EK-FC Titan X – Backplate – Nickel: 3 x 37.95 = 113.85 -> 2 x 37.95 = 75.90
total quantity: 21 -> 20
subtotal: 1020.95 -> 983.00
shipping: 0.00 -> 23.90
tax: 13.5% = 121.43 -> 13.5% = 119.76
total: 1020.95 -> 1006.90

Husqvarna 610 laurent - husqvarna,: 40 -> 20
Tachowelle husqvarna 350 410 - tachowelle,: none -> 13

---

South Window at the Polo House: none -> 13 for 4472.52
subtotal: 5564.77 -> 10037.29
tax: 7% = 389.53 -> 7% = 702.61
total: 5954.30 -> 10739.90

---

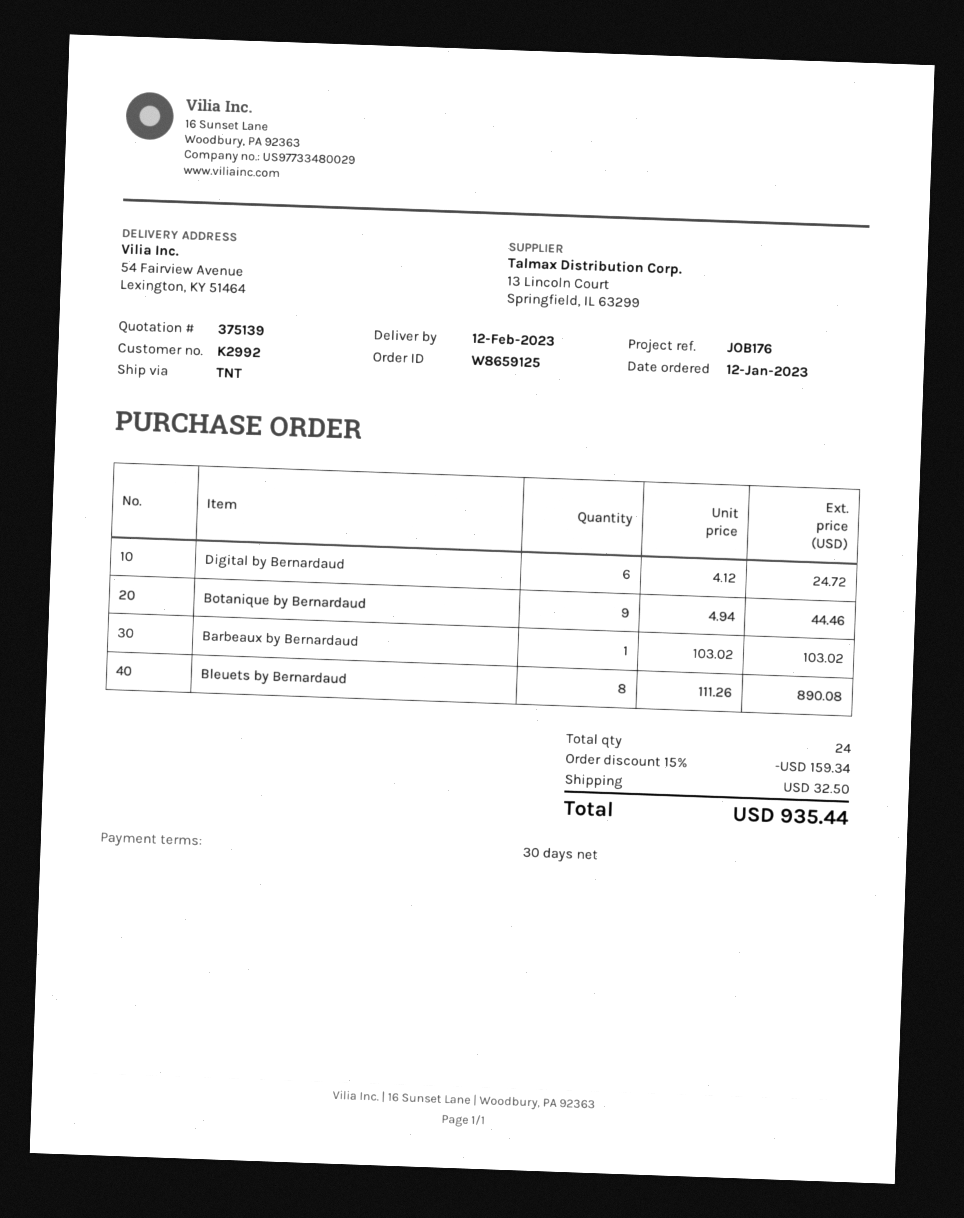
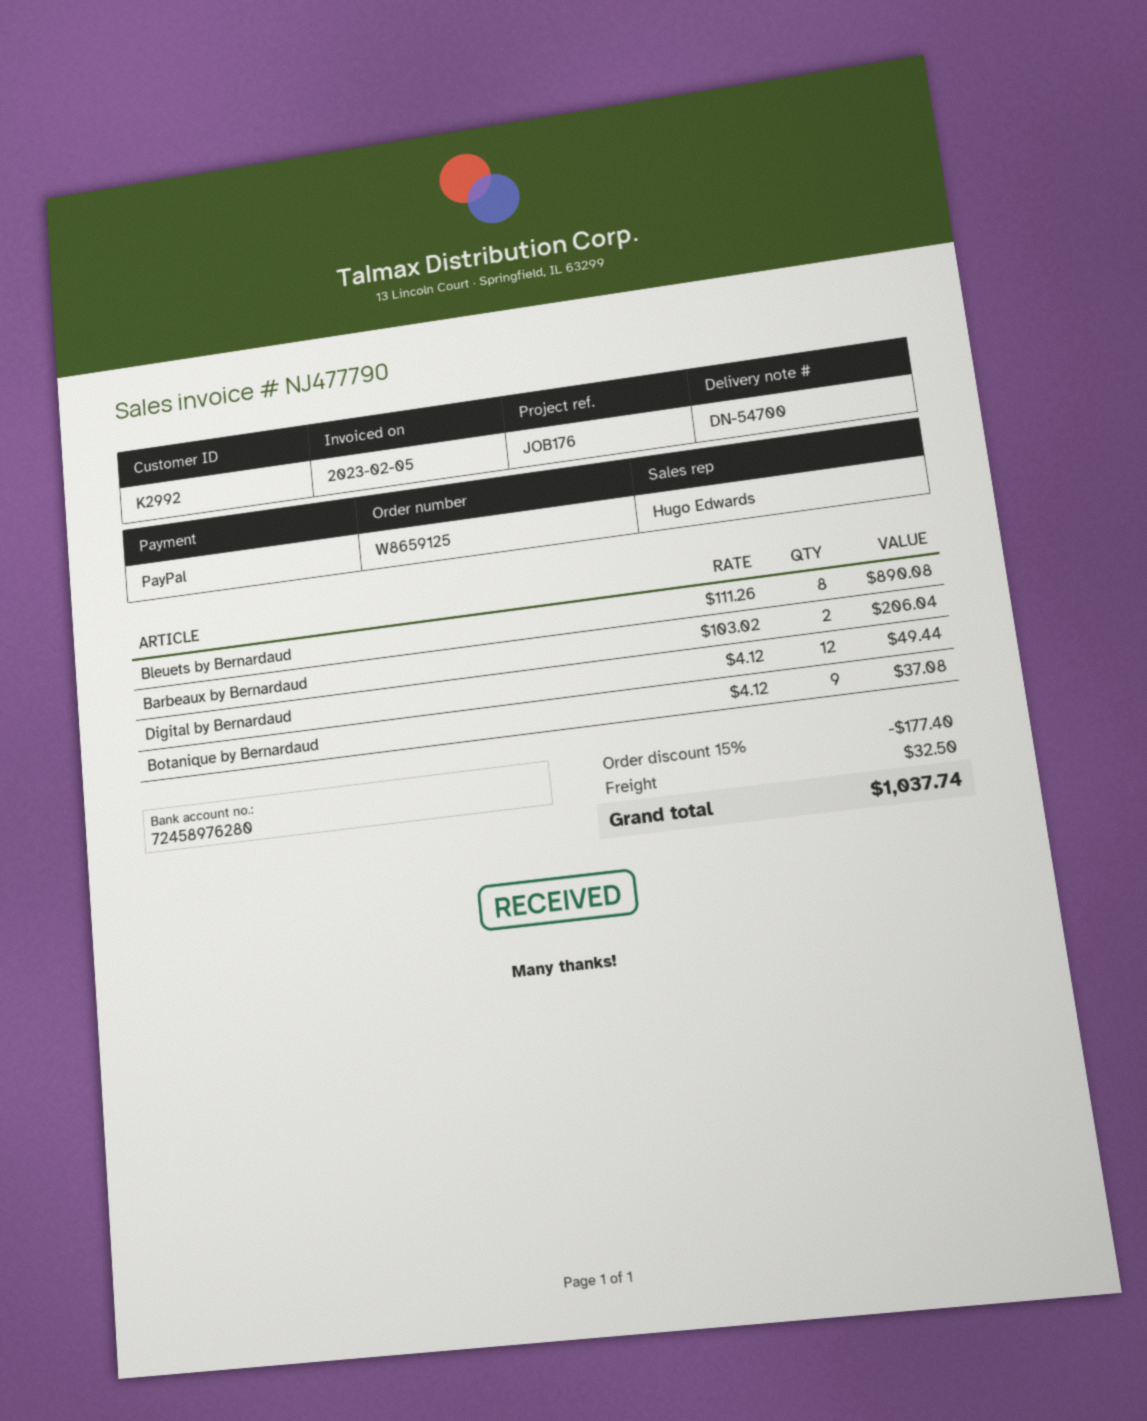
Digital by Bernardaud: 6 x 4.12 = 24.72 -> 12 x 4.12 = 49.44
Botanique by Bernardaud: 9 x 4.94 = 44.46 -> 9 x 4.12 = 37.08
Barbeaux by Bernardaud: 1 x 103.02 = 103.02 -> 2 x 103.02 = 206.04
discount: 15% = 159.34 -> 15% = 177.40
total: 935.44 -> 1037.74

## Requirement
Write out only the lines that run from the line containing "total: 1020.95 -> 1006.90" through the line containing "Tachowelle husqvarna 350", both included, exactly as they appear above.

## Result
total: 1020.95 -> 1006.90

Husqvarna 610 laurent - husqvarna,: 40 -> 20
Tachowelle husqvarna 350 410 - tachowelle,: none -> 13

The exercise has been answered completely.